▸ Task brief
Go through the data and copy every line in which "height" appears.

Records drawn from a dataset
━━━━━━━━━━
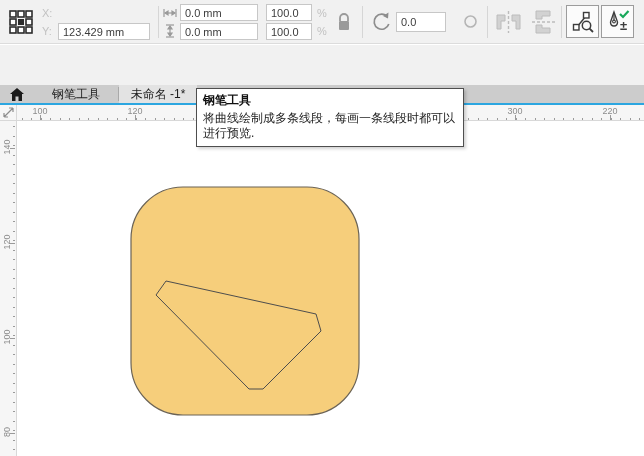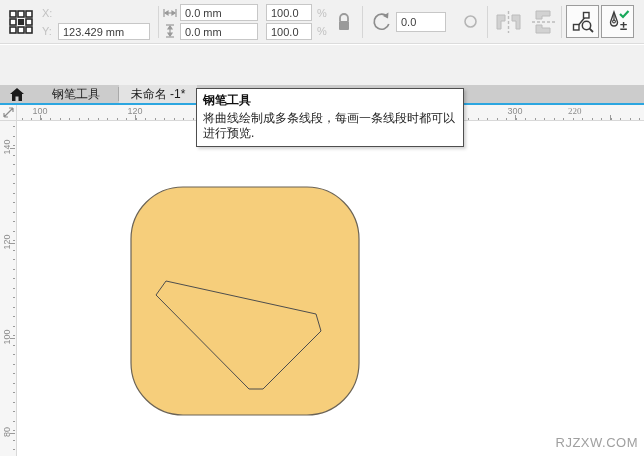--- a/index.html
+++ b/index.html
@@ -347,7 +347,7 @@
       <div class="htick" style="left: 135px; top: 10px; height: 5px;"></div>
       <div class="rlab" style="left: 505px; top: 1px; width: 20px; text-align: center;">300</div>
       <div class="htick" style="left: 515px; top: 10px; height: 5px;"></div>
-      <div class="rlab" style="left: 568px; top: 1px; width: 20px; text-align: left; font-family: Liberation Serif, serif;">220</div>
+      <div class="rlab" style="left: 600px; top: 1px; width: 20px; text-align: center;">220</div>
       <div class="htick" style="left: 610px; top: 10px; height: 5px;"></div>
       <div class="htick" style="left: 22px; top: 13px; height: 2px;"></div>
       <div class="htick" style="left: 31px; top: 13px; height: 2px;"></div>

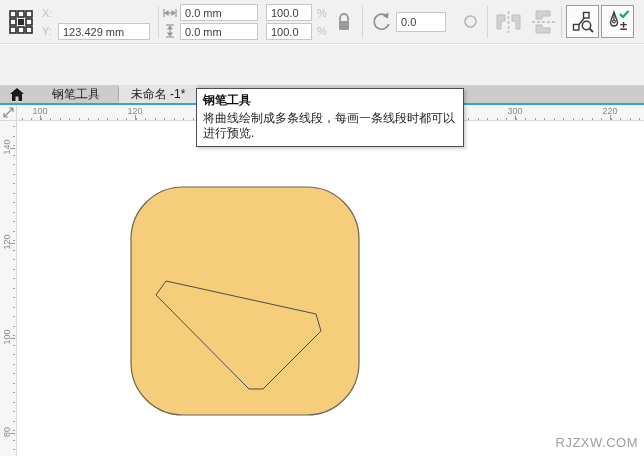--- a/index.html
+++ b/index.html
@@ -472,7 +472,6 @@
       <rect fill="#F6CE7B" stroke="#6B6355" stroke-width="1.2" x="131" y="187" width="228" height="228" rx="52" ry="52"></rect>
       <polygon fill="none" stroke="#4D4D4D" stroke-width="1" points="166,281 316,314 321,331 263,389 249,389 156,295"></polygon>
     </svg>
-    <div class="watermark" style="color: rgb(160, 160, 160);">RJZXW.COM</div>
   </div>
 
   <div class="tooltip">

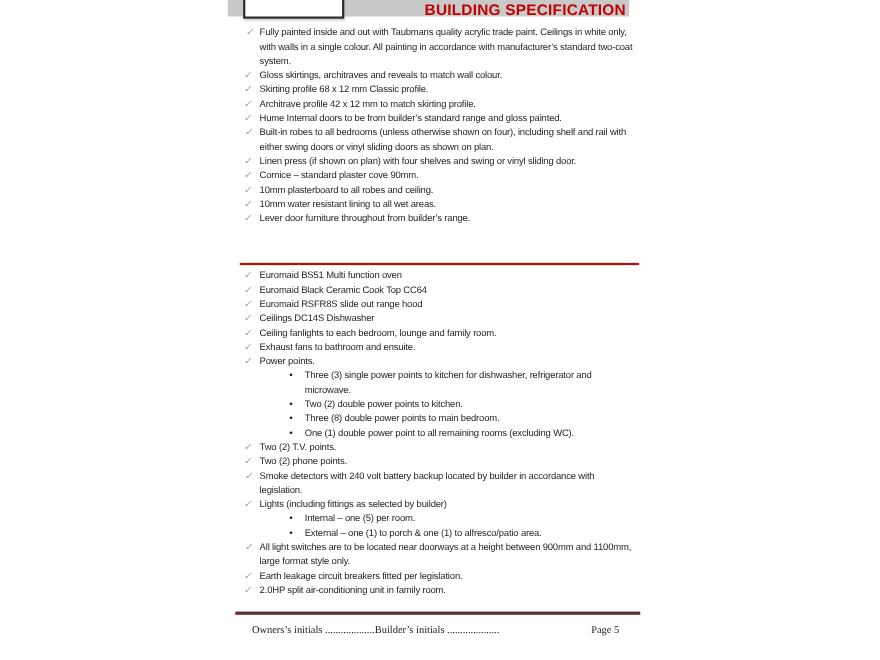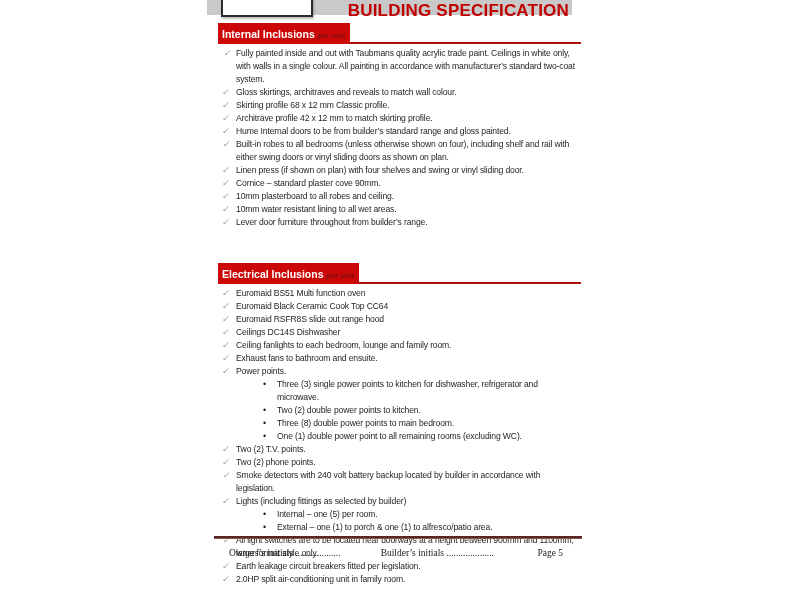--- a/index.html
+++ b/index.html
@@ -13,7 +13,7 @@
   .topbar{position:absolute;left:0;top:0;width:365px;height:15px;background:#c9c9c9;}
   .doc-title{
     position:absolute;right:3px;top:1px;
-    font-weight:bold;font-size:17px;color:#c00000;letter-spacing:.2px;white-space:nowrap;
+    font-weight:bold;font-size:14px;color:#c00000;letter-spacing:.2px;white-space:nowrap;
   }
   .logo-box{
     position:absolute;left:14px;top:-24px;width:88px;height:37px;

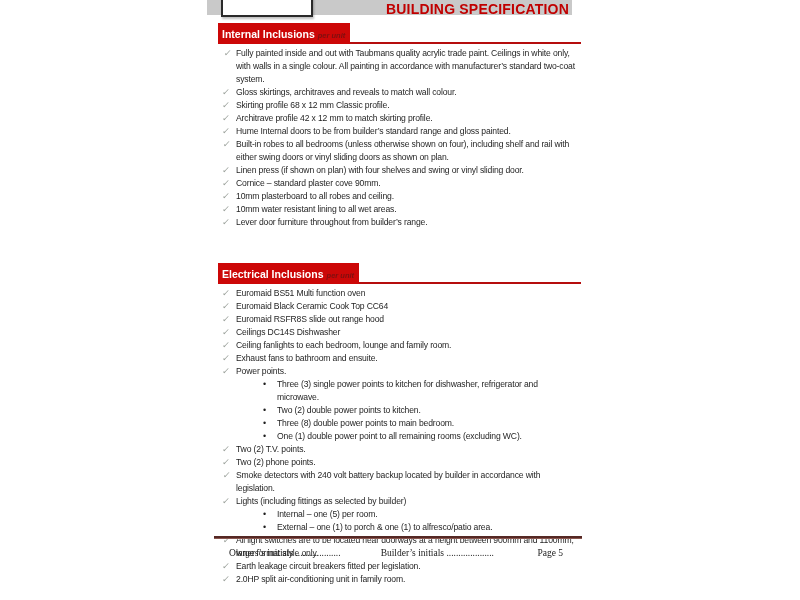--- a/index.html
+++ b/index.html
@@ -67,10 +67,6 @@
 
   <div id="sections">
       <section class="spec-section first">
-        <div class="sec-head">
-          <span class="sec-badge"><span class="sec-title">Internal Inclusions</span><span class="sec-suffix">per unit</span></span>
-          <span class="sec-rule"></span>
-        </div>
         <div class="sec-list">
           <div class="item">
             <span class="check">✓</span>

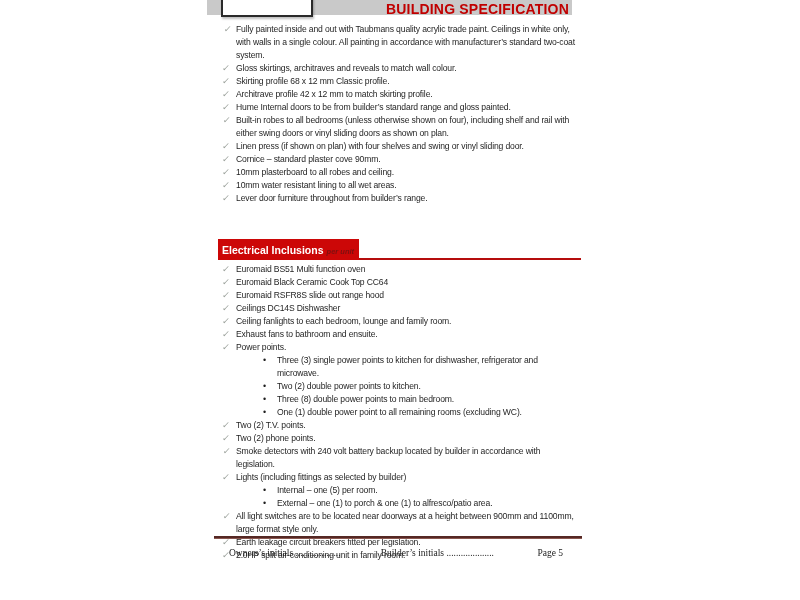--- a/index.html
+++ b/index.html
@@ -116,7 +116,6 @@
       </section>
       <section class="spec-section second">
         <div class="sec-head">
-          <span class="sec-badge"><span class="sec-title">Electrical Inclusions</span><span class="sec-suffix">per unit</span></span>
           <span class="sec-rule"></span>
         </div>
         <div class="sec-list">

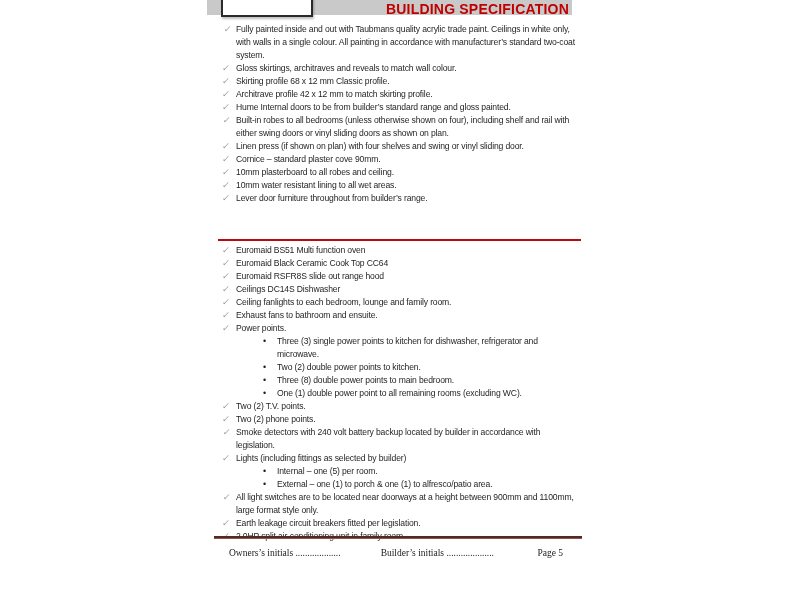--- a/index.html
+++ b/index.html
@@ -44,7 +44,7 @@
   .dot{flex:none;width:14px;color:#1f1f1f;font-size:9px;line-height:13px;}
 
   
-  .footer{position:absolute;left:7px;top:536px;width:368px;}
+  .footer{position:absolute;left:7px;top:556px;width:368px;}
   .footer-rule{height:2px;background:#552824;border-bottom:1px solid #8a564f;}
   .footer-row{
     display:flex;margin-top:9px;

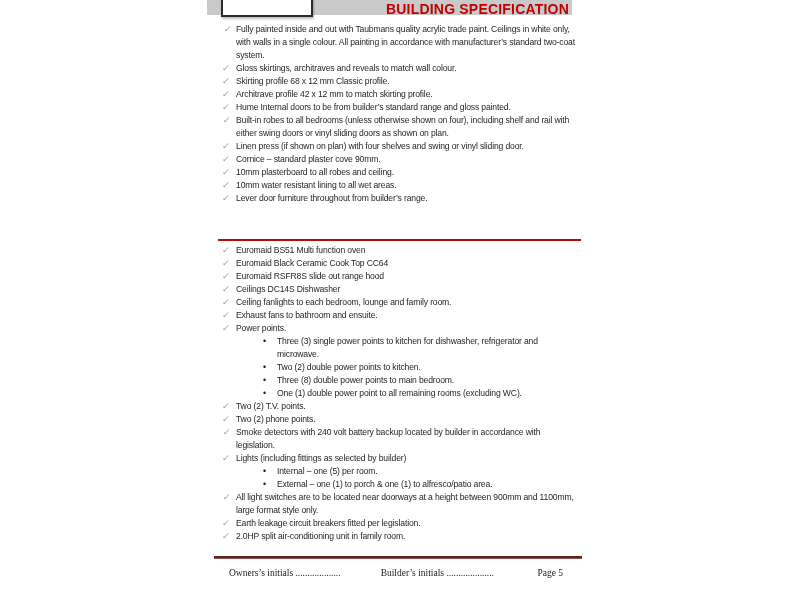--- a/index.html
+++ b/index.html
@@ -51,7 +51,7 @@
     font-family:"Liberation Serif",serif;font-size:9.5px;color:#1a1a1a;
   }
   .footer-row .owners{margin-left:15px;}
-  .footer-row .builder{margin-left:40px;}
+  .footer-row .builder{}
   .footer-row .spacer{flex:1;}
   .footer-row .pagenum{margin-right:19px;}
 </style>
━━━━━━━━━━
▸ Result
       <div class="htick" style="left: 135px; top: 10px; height: 5px;"></div>
       <div class="htick" style="left: 515px; top: 10px; height: 5px;"></div>
       <div class="htick" style="left: 610px; top: 10px; height: 5px;"></div>
       <div class="htick" style="left: 22px; top: 13px; height: 2px;"></div>
       <div class="htick" style="left: 31px; top: 13px; height: 2px;"></div>
       <rect fill="#F6CE7B" stroke="#6B6355" stroke-width="1.2" x="131" y="187" width="228" height="228" rx="52" ry="52"></rect>
   .topbar{position:absolute;left:0;top:0;width:365px;height:15px;background:#c9c9c9;}
     position:absolute;left:14px;top:-24px;width:88px;height:37px;
   .dot{flex:none;width:14px;color:#1f1f1f;font-size:9px;line-height:13px;}
   .footer-rule{height:2px;background:#552824;border-bottom:1px solid #8a564f;}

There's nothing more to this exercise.